Carlos Xuma: I think they… We talked about this on a previous thing we did here; the panel was the authenticity part of it. Even when you’re not being at your best, when you’re still being real and being true to who you are, like – I’ll give you an example.

My father was very strong willed. He was a classic Italian, old school kind of guy. His way of raising kids today would not be tolerable; it was borderline abuse. He was very harsh, a strict disciplinarian. But, at the same time, it was uncluttered by too much self-awareness, if you know what I mean. It wasn’t second guessed. He just knew the direction to go in.

And for better or worse, there are obviously things I could talk about it in terms of how good or bad it was. I’m still the person I wanted to be.

Beth Crittenden: It was authentic.

Carlos Xuma: Exactly. It was real to who we were.

Back to your question of what it is that women are really wanting? It’s being felt, I think,  to a certain degree that even the word ‘masculine’ seems to be almost politically incorrect, but that’s what women want. They want a man that’s masculine, and guys want women that are feminine because that’s the polarity that we still need. Thousands of years of evolution and all that doesn’t get changed just because we’re trying to find a new social structure for this sort of thing.

Beth Crittenden: What are the signs that someone is too much in their head, and they are not being authentic?

Carlos Xuma: For guys and these are the people I’ve worked with the most – these are some of the guys that aren’t sure about what their gender role is in a lot of ways.
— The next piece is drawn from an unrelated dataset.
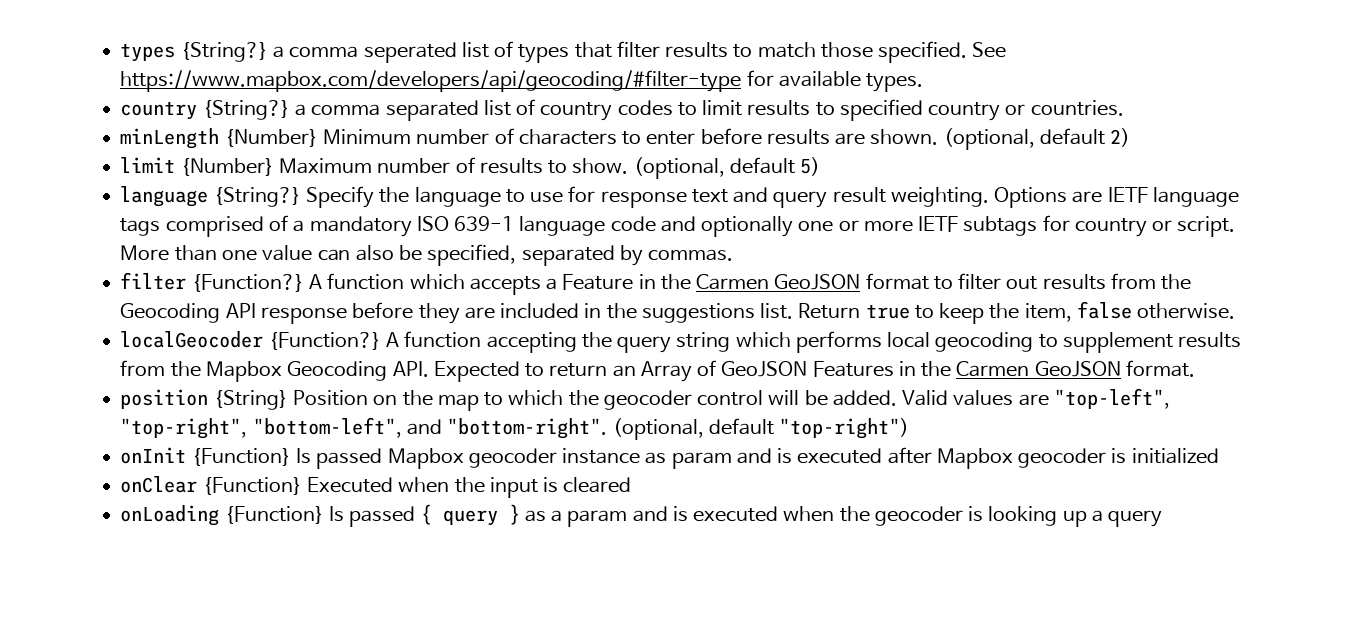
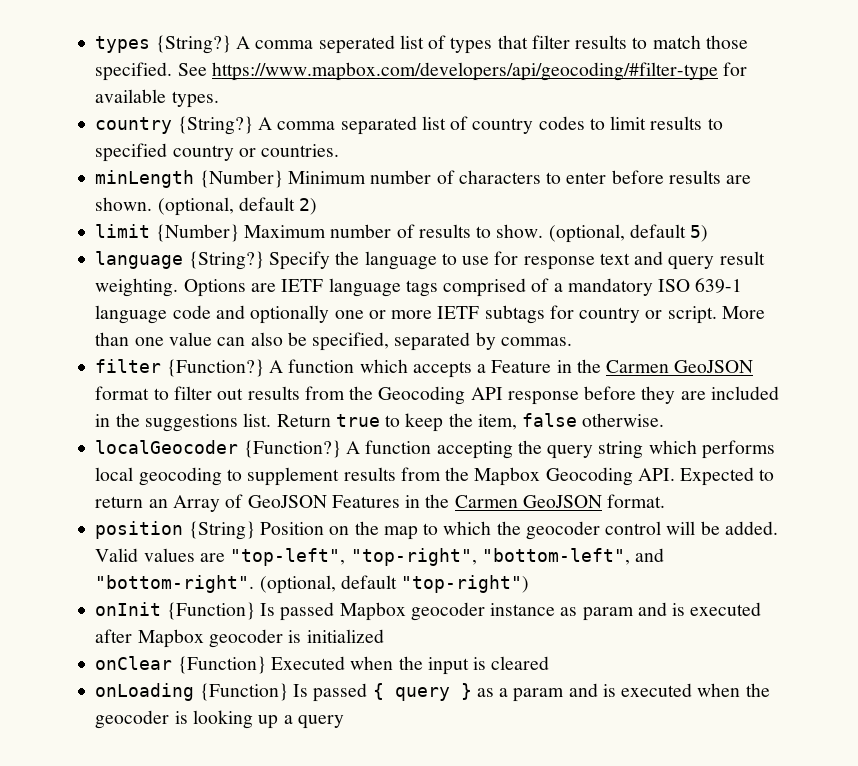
[272,46,284,58] a -> [235,36,250,49] A
[294,104,306,116] a -> [257,117,272,130] A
They put a persona on that is the ‘bait of the lure’ that they hope is going to attract the woman, and between that and their actual personality it’s a bunch of confusion. That’s the spot.
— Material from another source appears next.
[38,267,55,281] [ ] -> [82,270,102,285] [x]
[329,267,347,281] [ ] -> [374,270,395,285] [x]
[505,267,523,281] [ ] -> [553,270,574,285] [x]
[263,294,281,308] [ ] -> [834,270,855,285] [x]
You can see it in their eyes that they’re not quire connected with who they really are. They’re not able to just cut up and be goofy. They’re not able to just roll and be vibe on the spot with somebody. They’re looking at it with too much self-awareness.

I saw a movie recently that brought this to my attention. It was another interesting way of saying it. Oh, it was a James Bond movie, “Casino Royale”, where she said that arrogance and self-awareness rarely mix very well. And I thought that was a great observation, but self-awareness itself can get in the way a lot of who we naturally are. Too much of that second guessing because you become aware of all these things is a trap that I warn guys to watch out for.

Once you become aware of the social games and the social things that we do, you start to think that it’s something that you can architect. Now that you know the rules, now you’ll win the game. You know, it’s like a great way of counting cards at the table or knowing how to fix it in your favor. It doesn’t work that way. The second you start doing that, again you disconnect from who you really are and things fall to pieces, yet again.

Again, back to your question. It’s more or less that they become disconnected from their personality. They just can’t flow from a source of their own passion, of their own sense of humor and really be in that moment. Not to be too cliché, but really they have to be there and present.

Beth Crittenden: It seems like one of the shortcuts that people take is, “Ooh, this is working for that guy. I’ll try that too”. So how do you work with guys who are just starting from scratch and not have them adopt someone else’s…

Carlos Xuma: That’s a good question. Well, honestly, I don’t always say that they shouldn’t adopt somebody else’s behavior. What I think that they should do, and this is the difference I’ve pointed out to a lot of guys, is there is modeling and there is imitation. Modeling is an ‘LP’, terminology for taking an effective example, finding the parts that work for that person and being able to adapt that to yourself.

It takes a lot more thought. Imitation is where you just blindly go out there and do what a comedian does, right? They do a parody, and that’s what it really comes to. We start imitating somebody like that. But those things that other people are using are worthwhile in that it helps a guy understand the experience from that point of view.

In other words, it is like training wheels, right? – training wheels on a bike. It helps them understand that point of view. Sometimes they might say it, and it may not come off right, but as long as they understand the mind set that it came from and they can adapt it to their personality that’s the leap they have to make.

Beth Crittenden: What do you think are the hardest, let’s call it, games that women play for guys to kind of navigate?

Carlos Xuma: One of the ones that I know that a lot of guys are keen to are the things we call ‘testing’. Women are very socially keen. They are very aware of things that are going on, and they’ll do certain things to see how a guy is going to react. And guys don’t always understand what those things are, and they think that there is something there that they have to pass, the test, right? So that’s one of the things I know that a lot of the guys are worried about, is knowing, “Oh, was that a test? Was she testing me?”

Again, it can swing wildly to one end of the spectrum where they think that everything she does is testing them in some way or another. When, in fact, it’s not her. They are getting too caught up in the need to get a certain result from the other person instead of demonstrating themselves, instead of broadcasting themselves. What they are letting happen is kind of a reverse osmosis thing, but those tests start changing their personality and the way they present themselves. And that’s what ends up turning off the authenticity and turning it into kind of ‘pick-upish’ weird behavior.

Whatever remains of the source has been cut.